■ **Task details**:
Look through the data below for the line with "[560,304,692,319] [580,334,902,353] [580,358,823,372]" and the line with "(331, 992) none", then output those two and all lines in between, exactly as written.
┄┄┄┄┄┄
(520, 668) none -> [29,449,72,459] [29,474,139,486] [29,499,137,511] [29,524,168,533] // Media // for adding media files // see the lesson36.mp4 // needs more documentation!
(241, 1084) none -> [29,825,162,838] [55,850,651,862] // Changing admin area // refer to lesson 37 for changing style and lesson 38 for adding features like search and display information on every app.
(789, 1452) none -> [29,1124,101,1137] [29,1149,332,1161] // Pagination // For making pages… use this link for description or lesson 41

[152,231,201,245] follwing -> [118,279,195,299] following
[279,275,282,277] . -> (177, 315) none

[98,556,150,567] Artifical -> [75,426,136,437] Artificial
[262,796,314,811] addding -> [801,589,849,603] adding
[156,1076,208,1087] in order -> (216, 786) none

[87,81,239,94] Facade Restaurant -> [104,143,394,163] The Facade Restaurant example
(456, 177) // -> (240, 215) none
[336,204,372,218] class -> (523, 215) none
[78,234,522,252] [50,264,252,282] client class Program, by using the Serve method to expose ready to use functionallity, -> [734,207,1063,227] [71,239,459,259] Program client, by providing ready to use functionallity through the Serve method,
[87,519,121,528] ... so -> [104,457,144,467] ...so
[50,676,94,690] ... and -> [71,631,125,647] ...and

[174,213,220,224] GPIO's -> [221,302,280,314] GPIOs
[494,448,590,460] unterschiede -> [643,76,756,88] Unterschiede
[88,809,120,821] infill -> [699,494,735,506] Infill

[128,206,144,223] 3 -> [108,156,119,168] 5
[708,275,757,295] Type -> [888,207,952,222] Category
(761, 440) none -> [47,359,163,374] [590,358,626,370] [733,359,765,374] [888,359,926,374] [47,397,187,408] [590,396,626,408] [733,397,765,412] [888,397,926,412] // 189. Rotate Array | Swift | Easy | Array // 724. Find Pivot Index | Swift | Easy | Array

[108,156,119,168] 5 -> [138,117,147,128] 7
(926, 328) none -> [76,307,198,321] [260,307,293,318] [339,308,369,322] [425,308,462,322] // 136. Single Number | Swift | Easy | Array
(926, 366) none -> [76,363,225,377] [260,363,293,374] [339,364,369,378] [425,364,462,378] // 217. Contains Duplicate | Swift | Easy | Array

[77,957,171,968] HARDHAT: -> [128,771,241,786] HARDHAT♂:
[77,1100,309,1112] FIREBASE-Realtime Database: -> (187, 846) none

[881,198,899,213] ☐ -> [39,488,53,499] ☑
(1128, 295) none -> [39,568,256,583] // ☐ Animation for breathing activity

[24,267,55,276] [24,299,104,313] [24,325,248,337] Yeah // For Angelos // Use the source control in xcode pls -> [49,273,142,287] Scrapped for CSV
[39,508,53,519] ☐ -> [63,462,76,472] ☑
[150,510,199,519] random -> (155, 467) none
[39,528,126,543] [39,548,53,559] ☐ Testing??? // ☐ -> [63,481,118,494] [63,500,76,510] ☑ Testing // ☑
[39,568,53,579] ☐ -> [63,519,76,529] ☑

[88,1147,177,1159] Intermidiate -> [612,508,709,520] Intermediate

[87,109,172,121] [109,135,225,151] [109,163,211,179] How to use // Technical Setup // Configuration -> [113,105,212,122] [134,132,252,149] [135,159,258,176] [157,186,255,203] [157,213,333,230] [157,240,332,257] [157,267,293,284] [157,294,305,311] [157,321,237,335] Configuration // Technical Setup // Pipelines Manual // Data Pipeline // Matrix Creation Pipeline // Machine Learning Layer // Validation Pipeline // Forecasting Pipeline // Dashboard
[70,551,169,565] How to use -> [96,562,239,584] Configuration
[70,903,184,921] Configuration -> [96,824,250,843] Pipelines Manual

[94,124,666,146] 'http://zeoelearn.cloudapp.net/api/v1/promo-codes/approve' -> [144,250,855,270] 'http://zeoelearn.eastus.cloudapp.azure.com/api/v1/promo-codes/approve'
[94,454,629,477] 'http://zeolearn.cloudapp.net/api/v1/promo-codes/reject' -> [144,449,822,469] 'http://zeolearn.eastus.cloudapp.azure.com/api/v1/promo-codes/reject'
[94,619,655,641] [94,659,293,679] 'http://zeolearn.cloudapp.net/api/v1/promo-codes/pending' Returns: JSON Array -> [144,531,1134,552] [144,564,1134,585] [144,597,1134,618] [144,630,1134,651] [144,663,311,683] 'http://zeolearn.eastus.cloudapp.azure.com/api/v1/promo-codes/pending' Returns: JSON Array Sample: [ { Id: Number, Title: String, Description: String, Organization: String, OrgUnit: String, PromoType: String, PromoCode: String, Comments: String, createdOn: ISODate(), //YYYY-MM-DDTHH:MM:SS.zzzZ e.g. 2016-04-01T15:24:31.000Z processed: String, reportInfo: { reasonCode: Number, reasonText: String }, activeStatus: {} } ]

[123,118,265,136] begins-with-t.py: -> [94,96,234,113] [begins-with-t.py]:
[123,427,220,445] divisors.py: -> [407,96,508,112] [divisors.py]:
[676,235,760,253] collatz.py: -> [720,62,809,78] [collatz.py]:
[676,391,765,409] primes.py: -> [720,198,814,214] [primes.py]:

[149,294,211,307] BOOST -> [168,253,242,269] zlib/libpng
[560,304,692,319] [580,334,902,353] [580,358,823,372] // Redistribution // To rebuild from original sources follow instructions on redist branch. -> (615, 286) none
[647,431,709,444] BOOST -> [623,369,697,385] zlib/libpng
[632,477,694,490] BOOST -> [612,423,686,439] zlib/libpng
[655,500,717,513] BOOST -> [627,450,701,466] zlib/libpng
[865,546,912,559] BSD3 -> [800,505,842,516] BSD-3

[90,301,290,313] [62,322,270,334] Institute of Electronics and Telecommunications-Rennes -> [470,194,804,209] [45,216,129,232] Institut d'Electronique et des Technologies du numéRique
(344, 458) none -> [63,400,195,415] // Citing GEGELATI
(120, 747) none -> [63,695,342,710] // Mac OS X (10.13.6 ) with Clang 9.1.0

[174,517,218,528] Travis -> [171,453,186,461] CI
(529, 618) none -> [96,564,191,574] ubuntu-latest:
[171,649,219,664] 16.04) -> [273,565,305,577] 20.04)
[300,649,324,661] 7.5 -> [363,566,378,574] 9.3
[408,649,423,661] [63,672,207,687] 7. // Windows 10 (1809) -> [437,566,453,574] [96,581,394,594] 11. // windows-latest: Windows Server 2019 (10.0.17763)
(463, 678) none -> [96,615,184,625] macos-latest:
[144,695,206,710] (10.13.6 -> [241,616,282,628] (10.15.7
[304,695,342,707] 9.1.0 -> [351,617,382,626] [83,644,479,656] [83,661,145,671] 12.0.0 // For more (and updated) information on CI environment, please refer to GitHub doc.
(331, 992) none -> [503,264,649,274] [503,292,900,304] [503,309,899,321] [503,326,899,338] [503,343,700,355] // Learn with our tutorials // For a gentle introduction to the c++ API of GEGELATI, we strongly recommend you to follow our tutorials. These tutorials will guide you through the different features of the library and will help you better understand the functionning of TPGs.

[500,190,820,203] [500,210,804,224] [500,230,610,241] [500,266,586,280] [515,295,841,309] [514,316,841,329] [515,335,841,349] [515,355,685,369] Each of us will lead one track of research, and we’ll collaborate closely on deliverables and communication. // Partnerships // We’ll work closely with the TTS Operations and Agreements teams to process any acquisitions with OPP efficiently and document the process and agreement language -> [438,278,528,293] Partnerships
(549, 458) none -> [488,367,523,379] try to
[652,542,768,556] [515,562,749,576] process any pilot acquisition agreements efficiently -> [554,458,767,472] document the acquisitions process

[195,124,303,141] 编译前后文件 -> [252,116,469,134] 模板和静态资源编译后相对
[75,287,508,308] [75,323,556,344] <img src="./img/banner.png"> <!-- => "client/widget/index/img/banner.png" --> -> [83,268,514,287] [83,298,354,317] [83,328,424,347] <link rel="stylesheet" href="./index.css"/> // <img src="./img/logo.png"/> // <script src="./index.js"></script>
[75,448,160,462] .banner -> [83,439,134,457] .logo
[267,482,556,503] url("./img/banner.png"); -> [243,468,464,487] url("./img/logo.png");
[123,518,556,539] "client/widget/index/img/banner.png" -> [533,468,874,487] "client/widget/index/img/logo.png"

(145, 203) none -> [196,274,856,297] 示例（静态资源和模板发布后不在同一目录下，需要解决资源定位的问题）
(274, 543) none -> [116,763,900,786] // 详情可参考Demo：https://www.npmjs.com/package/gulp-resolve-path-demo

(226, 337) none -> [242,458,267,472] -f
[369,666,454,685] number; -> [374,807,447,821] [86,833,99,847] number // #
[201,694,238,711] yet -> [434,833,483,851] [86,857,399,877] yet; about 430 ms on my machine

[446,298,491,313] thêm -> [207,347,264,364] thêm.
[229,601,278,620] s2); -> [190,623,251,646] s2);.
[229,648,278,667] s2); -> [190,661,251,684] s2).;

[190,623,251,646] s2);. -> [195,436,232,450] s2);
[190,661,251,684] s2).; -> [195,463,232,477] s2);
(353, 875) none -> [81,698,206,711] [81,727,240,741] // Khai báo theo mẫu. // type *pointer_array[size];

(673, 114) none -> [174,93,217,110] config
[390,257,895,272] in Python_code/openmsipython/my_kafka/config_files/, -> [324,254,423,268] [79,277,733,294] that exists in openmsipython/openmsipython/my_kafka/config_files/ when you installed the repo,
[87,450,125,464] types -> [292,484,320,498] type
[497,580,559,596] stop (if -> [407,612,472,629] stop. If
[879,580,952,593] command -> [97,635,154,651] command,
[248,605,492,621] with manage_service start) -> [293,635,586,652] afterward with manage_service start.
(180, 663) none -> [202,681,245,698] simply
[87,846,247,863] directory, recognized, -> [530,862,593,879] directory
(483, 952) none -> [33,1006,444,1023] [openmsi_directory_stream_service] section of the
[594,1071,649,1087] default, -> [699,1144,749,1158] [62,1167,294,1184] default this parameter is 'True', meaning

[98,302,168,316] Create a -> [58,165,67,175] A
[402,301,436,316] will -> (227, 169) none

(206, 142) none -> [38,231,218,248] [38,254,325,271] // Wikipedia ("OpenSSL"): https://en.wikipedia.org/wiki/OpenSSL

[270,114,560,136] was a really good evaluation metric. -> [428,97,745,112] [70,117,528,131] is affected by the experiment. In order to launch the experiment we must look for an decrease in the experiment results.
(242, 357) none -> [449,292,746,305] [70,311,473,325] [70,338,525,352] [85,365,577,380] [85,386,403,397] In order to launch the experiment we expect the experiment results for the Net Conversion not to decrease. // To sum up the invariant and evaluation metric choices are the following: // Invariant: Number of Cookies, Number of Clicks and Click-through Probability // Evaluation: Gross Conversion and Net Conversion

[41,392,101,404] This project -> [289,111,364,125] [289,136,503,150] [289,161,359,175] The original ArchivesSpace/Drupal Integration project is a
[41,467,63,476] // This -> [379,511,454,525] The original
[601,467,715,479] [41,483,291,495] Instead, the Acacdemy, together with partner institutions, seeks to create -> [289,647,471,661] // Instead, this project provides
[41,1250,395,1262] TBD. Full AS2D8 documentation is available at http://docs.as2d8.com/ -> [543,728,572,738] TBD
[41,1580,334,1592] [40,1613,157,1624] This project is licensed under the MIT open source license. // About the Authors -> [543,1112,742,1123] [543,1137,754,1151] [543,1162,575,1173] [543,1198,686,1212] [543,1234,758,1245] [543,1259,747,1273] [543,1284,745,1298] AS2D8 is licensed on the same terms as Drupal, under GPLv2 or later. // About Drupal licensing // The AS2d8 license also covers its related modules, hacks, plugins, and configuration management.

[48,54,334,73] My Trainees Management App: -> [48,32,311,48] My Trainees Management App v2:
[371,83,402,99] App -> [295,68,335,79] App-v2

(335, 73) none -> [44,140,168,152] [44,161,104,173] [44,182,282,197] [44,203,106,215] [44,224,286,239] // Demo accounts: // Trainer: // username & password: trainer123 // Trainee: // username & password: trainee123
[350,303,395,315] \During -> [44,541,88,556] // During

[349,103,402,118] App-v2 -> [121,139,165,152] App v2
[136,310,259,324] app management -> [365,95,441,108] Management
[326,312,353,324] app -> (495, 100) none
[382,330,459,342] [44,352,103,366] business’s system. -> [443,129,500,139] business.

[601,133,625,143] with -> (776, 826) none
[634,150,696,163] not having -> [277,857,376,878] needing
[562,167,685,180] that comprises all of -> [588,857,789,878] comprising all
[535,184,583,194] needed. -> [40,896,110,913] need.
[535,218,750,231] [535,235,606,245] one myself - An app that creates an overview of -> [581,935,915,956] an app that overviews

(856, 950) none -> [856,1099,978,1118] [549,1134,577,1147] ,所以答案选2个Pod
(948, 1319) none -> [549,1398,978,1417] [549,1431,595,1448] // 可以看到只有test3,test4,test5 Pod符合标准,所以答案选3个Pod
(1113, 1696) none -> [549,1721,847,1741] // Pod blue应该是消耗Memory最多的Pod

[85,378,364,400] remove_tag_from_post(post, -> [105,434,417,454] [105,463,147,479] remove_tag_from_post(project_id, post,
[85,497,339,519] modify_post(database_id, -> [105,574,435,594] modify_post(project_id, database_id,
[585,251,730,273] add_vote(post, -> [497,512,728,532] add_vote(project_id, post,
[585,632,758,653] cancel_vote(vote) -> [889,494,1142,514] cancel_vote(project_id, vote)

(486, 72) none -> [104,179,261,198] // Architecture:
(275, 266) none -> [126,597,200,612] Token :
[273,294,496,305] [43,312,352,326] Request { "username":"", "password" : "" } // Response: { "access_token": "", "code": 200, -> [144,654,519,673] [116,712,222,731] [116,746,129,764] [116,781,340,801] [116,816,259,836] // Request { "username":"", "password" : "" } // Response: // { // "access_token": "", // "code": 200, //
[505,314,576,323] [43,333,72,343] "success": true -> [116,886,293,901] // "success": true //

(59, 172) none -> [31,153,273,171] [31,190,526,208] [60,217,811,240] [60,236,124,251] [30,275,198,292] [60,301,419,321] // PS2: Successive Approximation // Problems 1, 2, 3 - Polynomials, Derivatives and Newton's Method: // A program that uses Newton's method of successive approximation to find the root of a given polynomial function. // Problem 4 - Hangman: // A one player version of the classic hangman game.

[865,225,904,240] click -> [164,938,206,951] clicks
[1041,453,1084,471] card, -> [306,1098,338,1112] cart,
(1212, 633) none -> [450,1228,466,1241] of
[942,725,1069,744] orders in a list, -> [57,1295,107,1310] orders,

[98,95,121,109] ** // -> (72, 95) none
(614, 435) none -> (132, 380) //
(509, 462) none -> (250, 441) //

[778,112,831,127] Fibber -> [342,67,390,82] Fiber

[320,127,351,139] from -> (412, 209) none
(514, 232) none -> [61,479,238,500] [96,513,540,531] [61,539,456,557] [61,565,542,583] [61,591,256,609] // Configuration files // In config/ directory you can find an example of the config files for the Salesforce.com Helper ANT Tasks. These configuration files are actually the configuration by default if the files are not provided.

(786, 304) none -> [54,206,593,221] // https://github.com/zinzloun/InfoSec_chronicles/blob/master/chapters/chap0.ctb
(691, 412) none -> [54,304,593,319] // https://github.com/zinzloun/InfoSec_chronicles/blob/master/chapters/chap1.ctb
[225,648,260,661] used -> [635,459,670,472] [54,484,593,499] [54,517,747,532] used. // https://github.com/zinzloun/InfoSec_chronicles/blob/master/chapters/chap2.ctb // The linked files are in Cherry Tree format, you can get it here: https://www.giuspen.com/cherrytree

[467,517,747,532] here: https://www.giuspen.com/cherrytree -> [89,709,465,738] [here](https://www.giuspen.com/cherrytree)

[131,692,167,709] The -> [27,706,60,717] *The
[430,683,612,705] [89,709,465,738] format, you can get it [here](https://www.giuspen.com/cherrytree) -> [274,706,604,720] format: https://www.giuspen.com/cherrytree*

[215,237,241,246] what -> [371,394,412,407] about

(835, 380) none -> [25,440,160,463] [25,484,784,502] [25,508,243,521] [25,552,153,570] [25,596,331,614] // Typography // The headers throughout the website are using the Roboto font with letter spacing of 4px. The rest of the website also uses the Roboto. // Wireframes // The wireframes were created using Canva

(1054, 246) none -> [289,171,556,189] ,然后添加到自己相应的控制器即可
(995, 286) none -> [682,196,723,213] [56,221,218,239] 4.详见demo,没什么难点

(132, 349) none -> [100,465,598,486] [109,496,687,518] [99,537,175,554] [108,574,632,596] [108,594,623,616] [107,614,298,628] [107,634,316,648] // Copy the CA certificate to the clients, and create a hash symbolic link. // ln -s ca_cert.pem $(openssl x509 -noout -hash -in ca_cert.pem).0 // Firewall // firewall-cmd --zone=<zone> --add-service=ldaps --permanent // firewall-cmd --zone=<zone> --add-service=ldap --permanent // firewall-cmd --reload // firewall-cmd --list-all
┄┄┄┄┄┄
■ **Written response**:
[560,304,692,319] [580,334,902,353] [580,358,823,372] // Redistribution // To rebuild from original sources follow instructions on redist branch. -> (615, 286) none
[647,431,709,444] BOOST -> [623,369,697,385] zlib/libpng
[632,477,694,490] BOOST -> [612,423,686,439] zlib/libpng
[655,500,717,513] BOOST -> [627,450,701,466] zlib/libpng
[865,546,912,559] BSD3 -> [800,505,842,516] BSD-3

[90,301,290,313] [62,322,270,334] Institute of Electronics and Telecommunications-Rennes -> [470,194,804,209] [45,216,129,232] Institut d'Electronique et des Technologies du numéRique
(344, 458) none -> [63,400,195,415] // Citing GEGELATI
(120, 747) none -> [63,695,342,710] // Mac OS X (10.13.6 ) with Clang 9.1.0

[174,517,218,528] Travis -> [171,453,186,461] CI
(529, 618) none -> [96,564,191,574] ubuntu-latest:
[171,649,219,664] 16.04) -> [273,565,305,577] 20.04)
[300,649,324,661] 7.5 -> [363,566,378,574] 9.3
[408,649,423,661] [63,672,207,687] 7. // Windows 10 (1809) -> [437,566,453,574] [96,581,394,594] 11. // windows-latest: Windows Server 2019 (10.0.17763)
(463, 678) none -> [96,615,184,625] macos-latest:
[144,695,206,710] (10.13.6 -> [241,616,282,628] (10.15.7
[304,695,342,707] 9.1.0 -> [351,617,382,626] [83,644,479,656] [83,661,145,671] 12.0.0 // For more (and updated) information on CI environment, please refer to GitHub doc.
(331, 992) none -> [503,264,649,274] [503,292,900,304] [503,309,899,321] [503,326,899,338] [503,343,700,355] // Learn with our tutorials // For a gentle introduction to the c++ API of GEGELATI, we strongly recommend you to follow our tutorials. These tutorials will guide you through the different features of the library and will help you better understand the functionning of TPGs.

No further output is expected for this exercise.